Aim of the exercise |
Once the line containing "quote number: 731845 -> 731048" is found in the entries below, restate it and each following line word for word, stopping after the line containing "total: 17798.65 -> 14076.62".

Data for review |
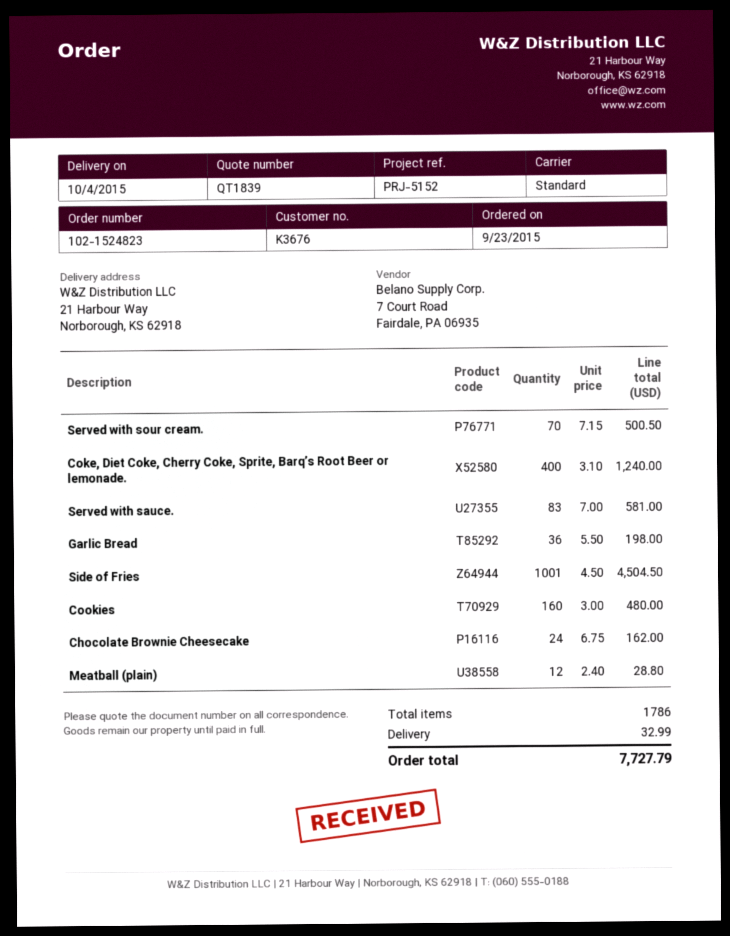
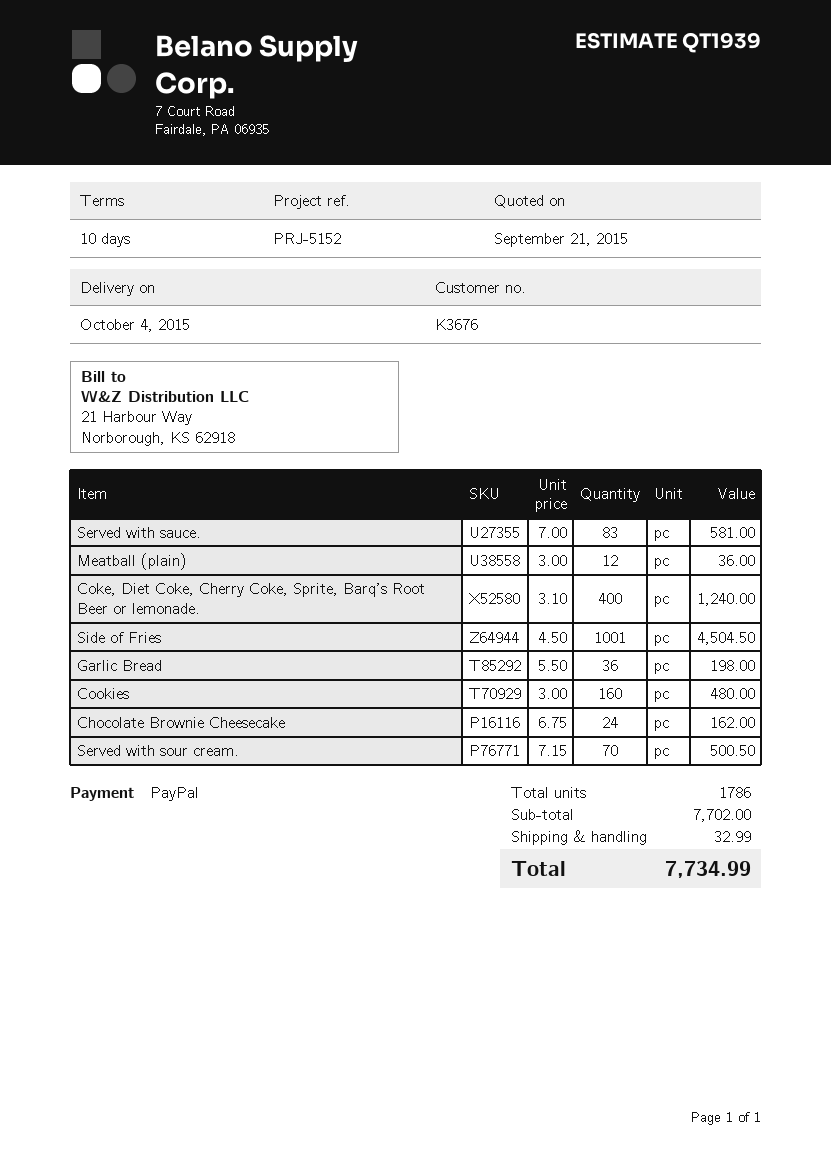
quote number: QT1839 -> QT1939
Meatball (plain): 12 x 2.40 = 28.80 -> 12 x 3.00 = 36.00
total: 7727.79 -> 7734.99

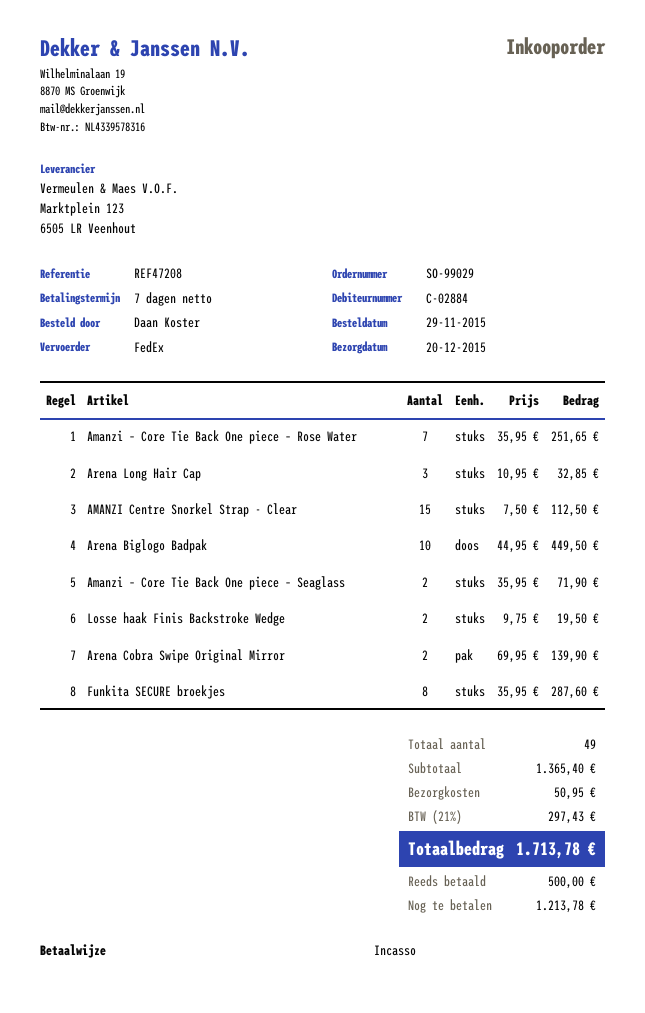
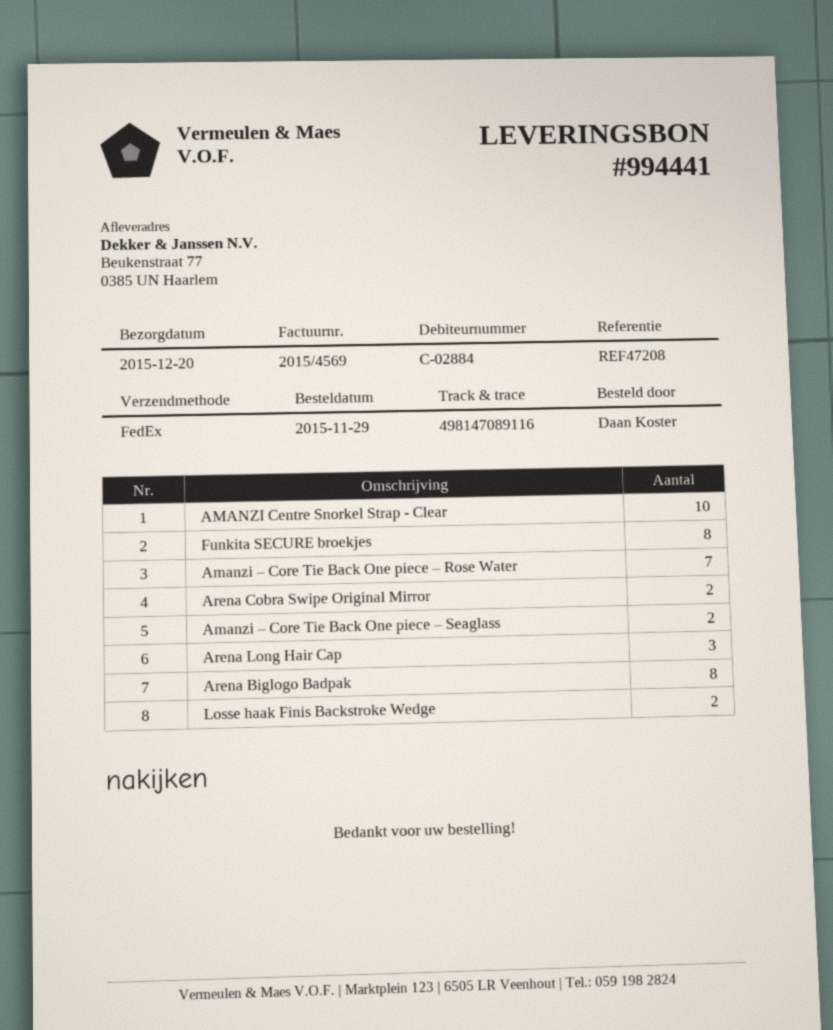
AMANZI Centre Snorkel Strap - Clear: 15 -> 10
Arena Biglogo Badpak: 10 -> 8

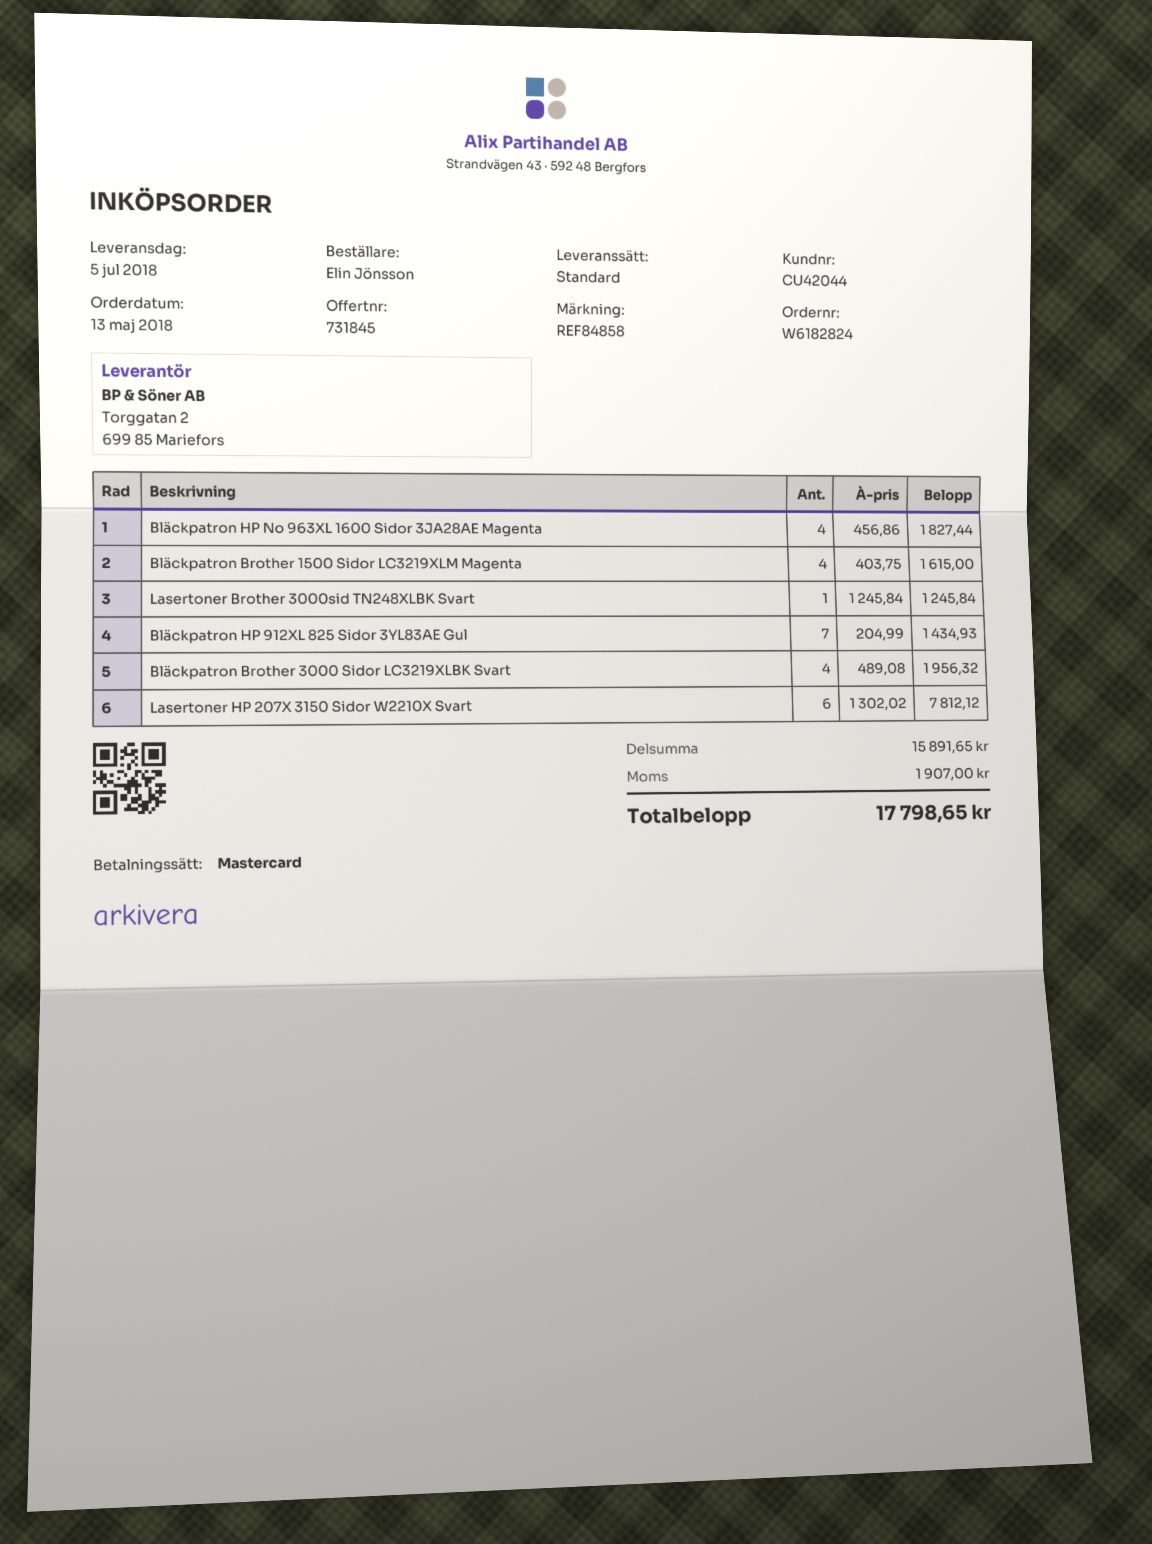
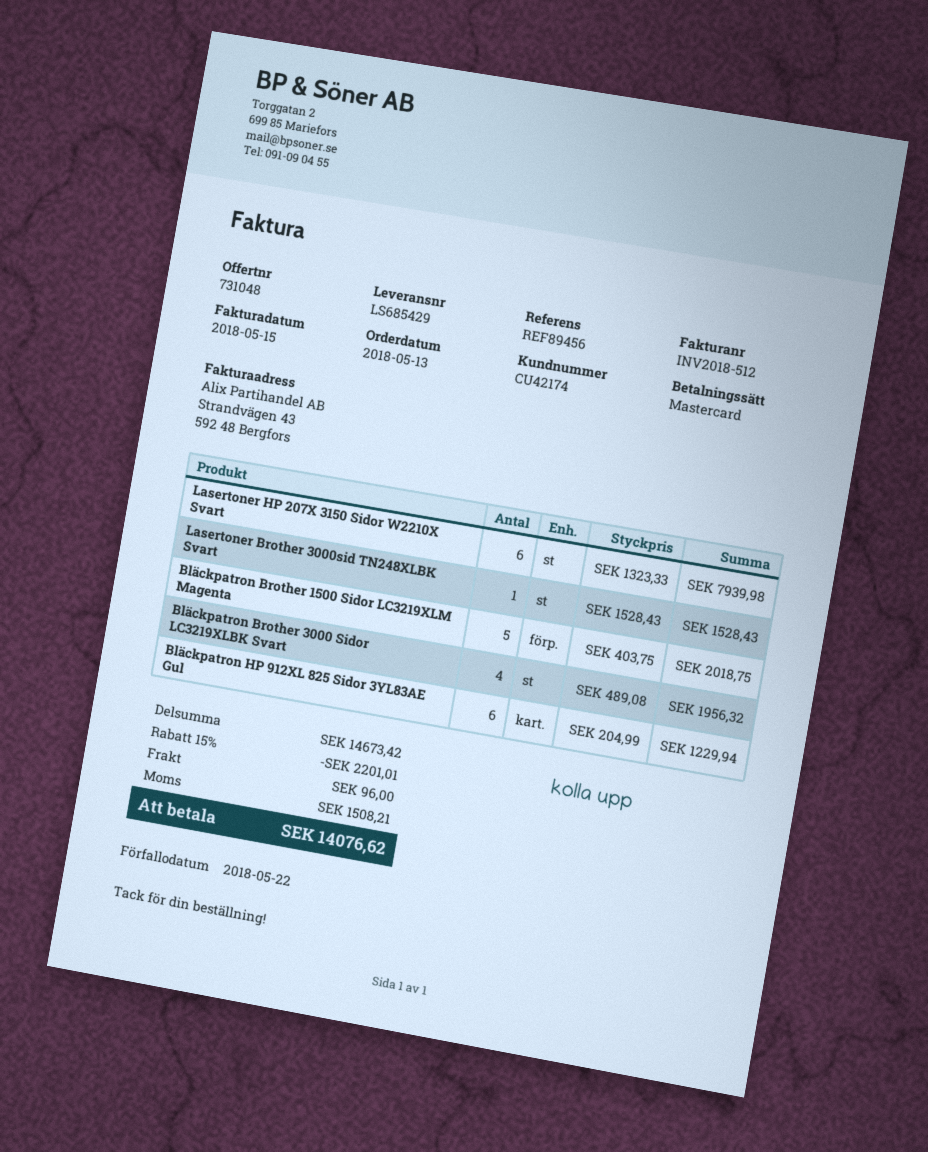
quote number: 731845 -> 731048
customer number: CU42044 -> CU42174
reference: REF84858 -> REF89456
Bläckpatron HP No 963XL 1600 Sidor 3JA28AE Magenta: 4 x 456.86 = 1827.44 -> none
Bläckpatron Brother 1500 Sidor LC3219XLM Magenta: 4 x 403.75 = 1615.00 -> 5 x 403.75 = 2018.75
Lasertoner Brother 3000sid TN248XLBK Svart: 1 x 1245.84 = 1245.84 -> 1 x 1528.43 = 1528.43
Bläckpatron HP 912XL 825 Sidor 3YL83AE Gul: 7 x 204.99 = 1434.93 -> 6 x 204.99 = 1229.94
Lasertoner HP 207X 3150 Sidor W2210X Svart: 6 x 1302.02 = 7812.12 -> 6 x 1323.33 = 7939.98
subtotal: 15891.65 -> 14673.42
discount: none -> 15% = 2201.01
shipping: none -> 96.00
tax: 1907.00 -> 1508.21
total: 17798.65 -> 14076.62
--
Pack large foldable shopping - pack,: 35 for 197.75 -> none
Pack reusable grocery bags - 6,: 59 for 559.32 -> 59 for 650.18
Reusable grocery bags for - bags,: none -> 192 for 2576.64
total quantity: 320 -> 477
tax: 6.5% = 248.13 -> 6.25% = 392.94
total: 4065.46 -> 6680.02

Response to this task |
quote number: 731845 -> 731048
customer number: CU42044 -> CU42174
reference: REF84858 -> REF89456
Bläckpatron HP No 963XL 1600 Sidor 3JA28AE Magenta: 4 x 456.86 = 1827.44 -> none
Bläckpatron Brother 1500 Sidor LC3219XLM Magenta: 4 x 403.75 = 1615.00 -> 5 x 403.75 = 2018.75
Lasertoner Brother 3000sid TN248XLBK Svart: 1 x 1245.84 = 1245.84 -> 1 x 1528.43 = 1528.43
Bläckpatron HP 912XL 825 Sidor 3YL83AE Gul: 7 x 204.99 = 1434.93 -> 6 x 204.99 = 1229.94
Lasertoner HP 207X 3150 Sidor W2210X Svart: 6 x 1302.02 = 7812.12 -> 6 x 1323.33 = 7939.98
subtotal: 15891.65 -> 14673.42
discount: none -> 15% = 2201.01
shipping: none -> 96.00
tax: 1907.00 -> 1508.21
total: 17798.65 -> 14076.62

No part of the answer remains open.